Variation of Field Plate Electrodes

[0118] In Embodiments 1 to 10 described above, the field plate electrodes 33 and the active-region side field plate electrode 33a have rectangular sectional shapes, but the present disclosure is not limited to this example.

[0119] For example, the field plate electrodes 33 and the active-region side field plate electrode 33a may have a trapezoidal sectional shape as shown in FIG. 17. This makes the structure more resistant to deformation caused by external stress.

[0120] As an alternative, the field plate electrodes 33 and the active-region side field plate electrode 33a of a trapezoidal shape may be shaped to have a recessed portion RP in part of the upper surface and a raised portion CP in part of the bottom surface as shown in FIG. 18. The recessed portion RP and the raised portion CP achieve an anchor effect and make the structure more resistant to deformation caused by external stress.

Embodiment 11

[0121] FIG. 19 is a sectional view showing a configuration of an RC-IGBT 111 according to Embodiment 11 and corresponds to the sectional view taken in the direction of the arrow indicated by the broken line A-A in FIG. 1. In the termination region 30 of the RC-IGBT 111, as shown in FIG. 19, the interlayer insulating film 22a having a thickness of approximately 900 nm is provided on the first main surface of the semiconductor substrate, and the channel stopper electrode 31 and the gate line 32 are provided on the interlayer insulating film 22a. As shown in FIG. 19, the termination region 30 is sectioned into the field relieving region 301, an electrodeless region 304, and the channel stopper region 303 in order from the side closer to the IGBT region 10.

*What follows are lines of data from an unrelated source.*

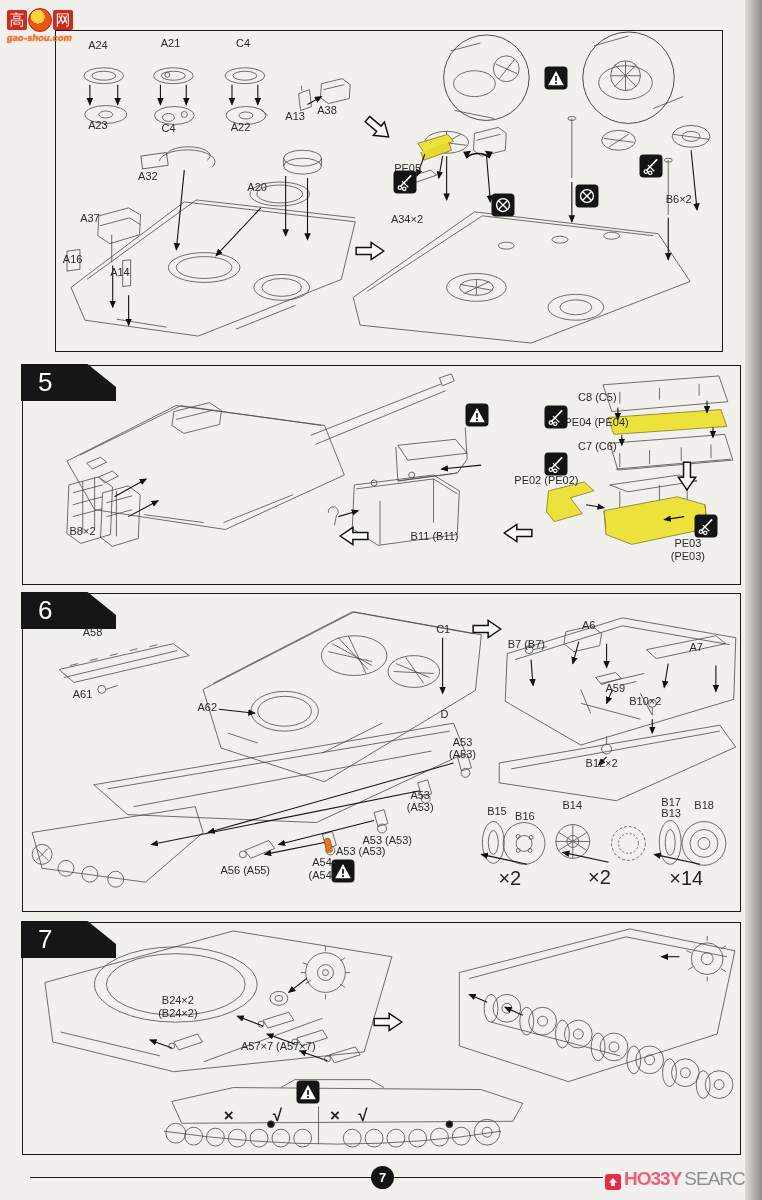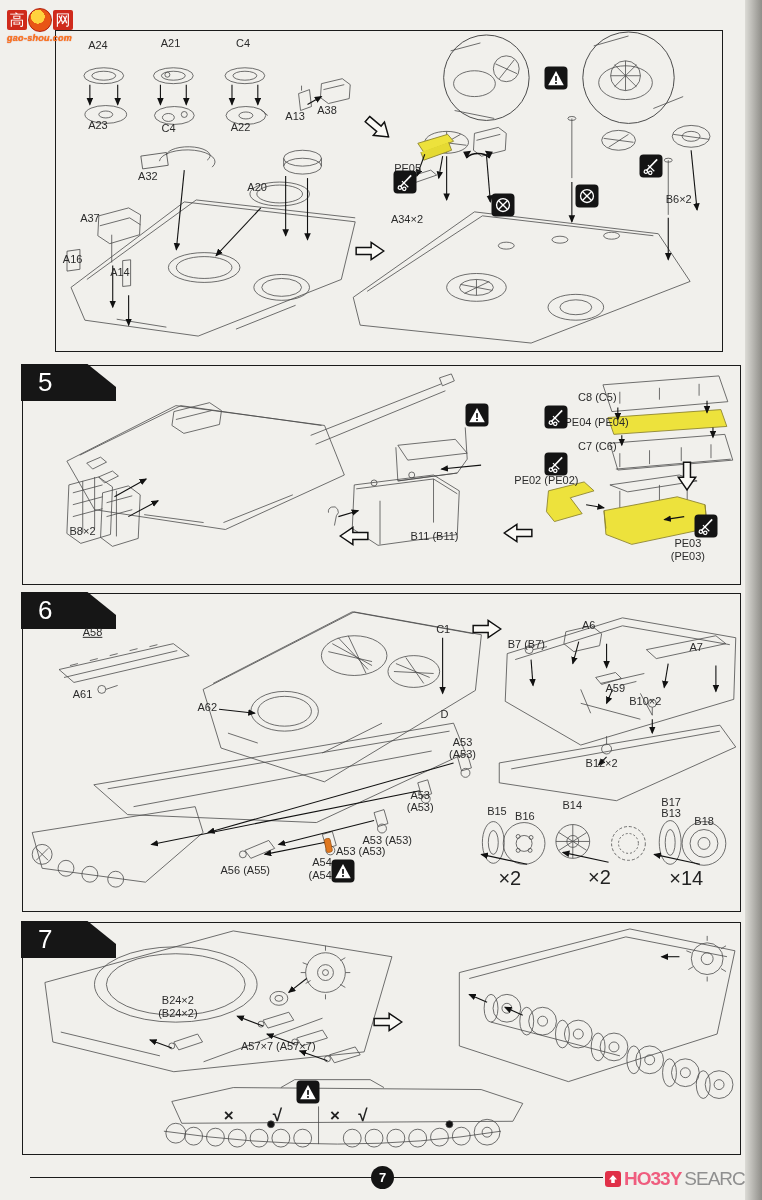"A58" span.part-label { text-decoration: underline -> none }
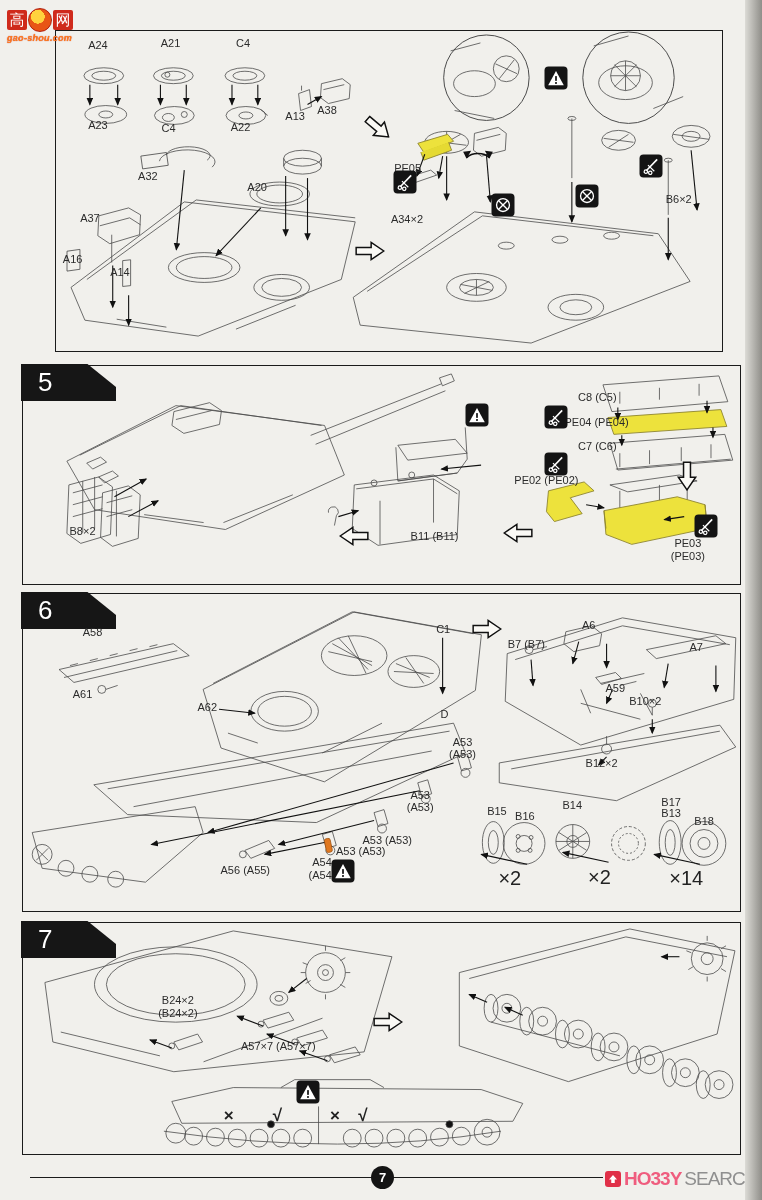"B18" span.part-label { margin-top: 16px -> none }
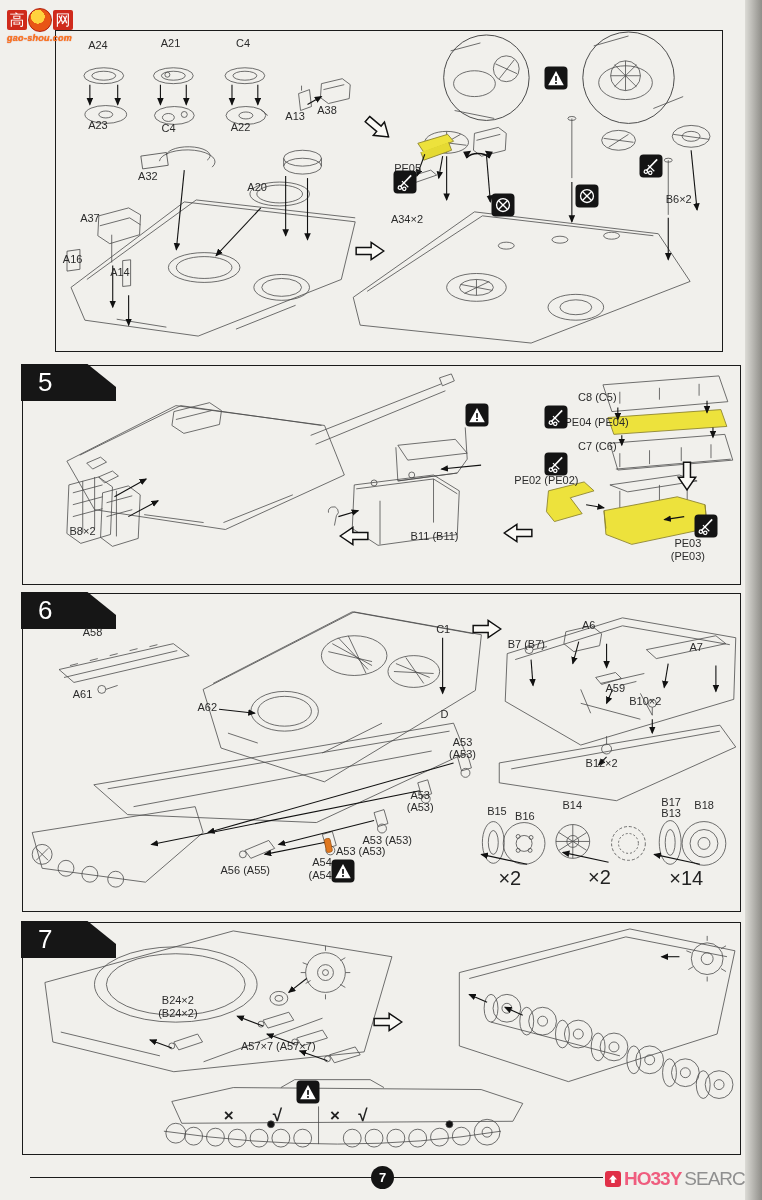"HO33Y" .hs-logo { align-items: center -> flex-end }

[0122] Part of the channel stopper electrode 31 is connected to the trench electrode 21a via a contact hole provided in the interlayer insulating film 22a.

[0123] The channel stopper electrode 31 and the gate line 32 are covered with the silicon nitride film 34 provided as a first protective film and having a thickness of approximately 800 nm. The silicon nitride film 34 extends over the gate line 32 to above the edge portion of the emitter electrode 6 in the IGBT region 10.

[0124] The polyimide film 35 having a thickness of approximately 9 m is further provided as a second protective film to cover over the silicon nitride film 34. In FIG. 19, constituent elements that are identical to those of the RC-IGBT 101 described with reference to FIG. 2 are given the same reference signs, and redundant descriptions thereof shall be omitted.

[0125] The polyimide film 35 extends to above the edge portion of the emitter electrode 6 and is formed to be inclined 60 degrees or less toward the surface of the emitter electrode 6.

[0126] In the RC-IGBT 111, no electrodes are provided on the entire region between the channel stopper electrode 31 and the gate line 32. Accordingly, even if the gate line slides in the horizontal direction when the termination region 30 is stressed in the horizontal direction due to expansion and contraction of a sealing resin used to seal the RC-IGBT 111 and when the termination region 30 is stressed in the horizontal direction from the solder layer 51 due to heating of the solder layer 51 for joining with an external electrode, the reliability of the RC-IGBT 111 will not decrease because there are no electrodes that come in contact with the gate line 32.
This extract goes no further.